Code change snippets
◆ ◆ ◆ ◆

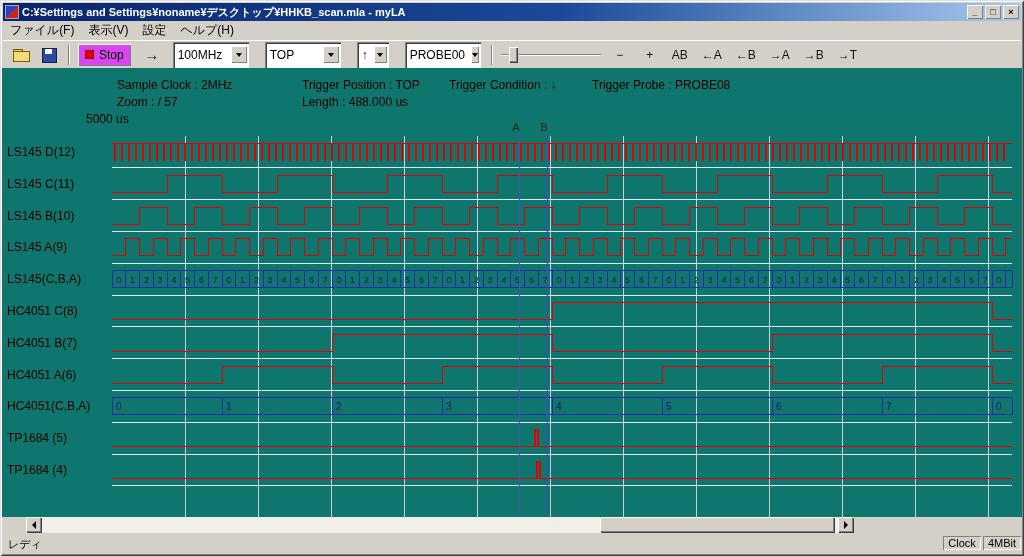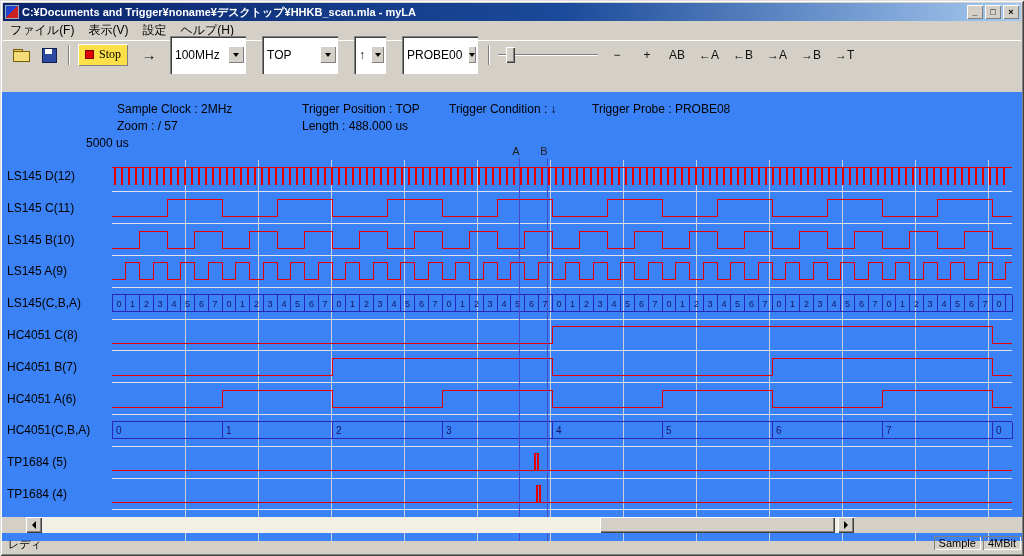--- a/index.html
+++ b/index.html
@@ -35,45 +35,45 @@
   .folder-icon { margin-left:9px; }
   .folder-icon::before { content:""; position:absolute; left:1px; top:2px; width:8px; height:3px;
     background:#e8c860; border:1px solid #7a6000; }
   .folder-icon::after { content:""; position:absolute; left:1px; top:4px; width:15px; height:9px;
     background:#f4dc7a; border:1px solid #7a6000; }
   .floppy-icon { margin-left:10px; }
   .floppy-icon::after { content:""; position:absolute; left:2px; top:1px; width:13px; height:13px;
     background:#2c4aa0; border:1px solid #102050; }
   .floppy-icon::before { content:""; position:absolute; left:5px; top:2px; width:7px; height:5px;
     background:#fff; z-index:1; }
-  .stop-btn { margin-left:8px; height:22px; padding:0 7px; background:#fde047;
+  .stop-btn { margin-left:8px; height:22px; padding:0 7px; background:#d946ef;
     box-shadow: inset 1px 1px 0 #fff, inset -1px -1px 0 #808080;
-    display:flex; align-items:center; gap:5px;font-family:Liberation Serif, serif; }
+    display:flex; align-items:center; gap:5px; }
   .stop-square { width:9px; height:9px; background:#e00000; border:1px solid #800000; }
   .flat-btn { margin-left:8px; min-width:22px; height:20px; display:flex; align-items:center;
     justify-content:center; font-size:12px; color:#111; padding:0 3px; background:transparent; border:none; }
   .run-btn { font-size:15px; font-weight:bold; margin-left:10px; }
-  .dd { margin-left:10px; height:38px; background:#fff;
+  .dd { margin-left:10px; height:26px; background:#fff;
     box-shadow: inset 1px 1px 0 #808080, inset 2px 2px 0 #404040, inset -1px -1px 0 #fff;
     display:flex; align-items:center; padding-left:5px; font-size:12px; }
   .dd + .dd { margin-left:16px;align-items:center; }
   .dd .dval { flex:1; white-space:nowrap; }
   .dd-arrow { width:16px; height:17px; margin:2px 2px 2px 6px; background:#d4d0c8;
     box-shadow: inset 1px 1px 0 #fff, inset -1px -1px 0 #808080;
     display:flex; align-items:center; justify-content:center; }
   .dd-arrow i { width:0; height:0; border:3px solid transparent; border-top:4px solid #000; margin-top:4px; }
   .w76 { width:76px; } .w30 { width:32px; }
   .slider { position:relative; width:100px; height:20px; margin-left:8px; }
   .slider .track { position:absolute; left:0; right:0; top:9px; height:2px;
     box-shadow: inset 0 1px 0 #808080, inset 0 -1px 0 #fff; }
   .slider .thumb { position:absolute; left:8px; top:2px; width:9px; height:16px; background:#d4d0c8;
     box-shadow: inset 1px 1px 0 #fff, inset -1px -1px 0 #404040, inset -2px -2px 0 #808080; }
 
   
-  .client { position:absolute; left:2px; top:68px; width:1020px; height:449px; background:#3b82f6; overflow:hidden;margin-top:24px; }
+  .client { position:absolute; left:2px; top:68px; width:1020px; height:449px; background:#0f766e; overflow:hidden; }
   .info-label { position:absolute; font-size:12px; color:#000; white-space:nowrap; z-index:2; }
   #plot-svg { position:absolute; left:0; top:0; }
 
   
   .hscroll { position:absolute; left:2px; top:517px; width:1020px; height:16px; background:#d4d0c8; }
   .hs-track { position:absolute; left:24px; top:0; width:828px; height:16px; background:#f1efe6; }
   .hs-btn { position:absolute; top:0; width:16px; height:16px; background:#d4d0c8;
     box-shadow: inset 1px 1px 0 #fff, inset -1px -1px 0 #404040, inset -2px -2px 0 #808080;
     display:flex; align-items:center; justify-content:center; }
   .tri-l { width:0; height:0; border:4px solid transparent; border-right:4px solid #000; margin-left:-4px; }
@@ -88,21 +88,21 @@
   .sb-main { flex:1; }
   .sb-panel { box-shadow: inset 1px 1px 0 #808080, inset -1px -1px 0 #fff; }
 </style>
 </head>
 <body>
 
 <div class="win">
 
   <div class="titlebar">
     <div class="app-icon"></div>
-    <div class="title-text">C:¥Documents and Trigger¥noname¥デスクトップ¥HHKB_scan.mla - myLA</div>
+    <div class="title-text">C:¥Settings and Settings¥noname¥デスクトップ¥HHKB_scan.mla - myLA</div>
     <div class="cap-btn">_</div>
     <div class="cap-btn">□</div>
     <div class="cap-btn">×</div>
   </div>
 
   <div class="menubar">
     <span class="menu-item">ファイル(F)</span>
     <span class="menu-item">表示(V)</span>
     <span class="menu-item">設定</span>
     <span class="menu-item">ヘルプ(H)</span>
@@ -298,17 +298,17 @@
         <span class="tri-l"></span>
       </div>
     <div class="hs-thumb" style="left:598px; width:235px;"></div>
     <div class="hs-btn" style="left:836px;">
         <span class="tri-r"></span>
       </div>
   </div>
 
   <div class="statusbar">
     <div class="sb-cell sb-main">レディ</div>
-    <div class="sb-cell sb-panel">Sample</div>
+    <div class="sb-cell sb-panel">Clock</div>
     <div class="sb-cell sb-panel">4MBit</div>
   </div>
 
 </div>
 
 </body></html>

◆ ◆ ◆ ◆

◆ WHAT IS REQUIRED
Every line above that holds the string "style" should be returned.

◆ ANSWER SPACE
 </style>
     <div class="hs-thumb" style="left:598px; width:235px;"></div>
     <div class="hs-btn" style="left:836px;">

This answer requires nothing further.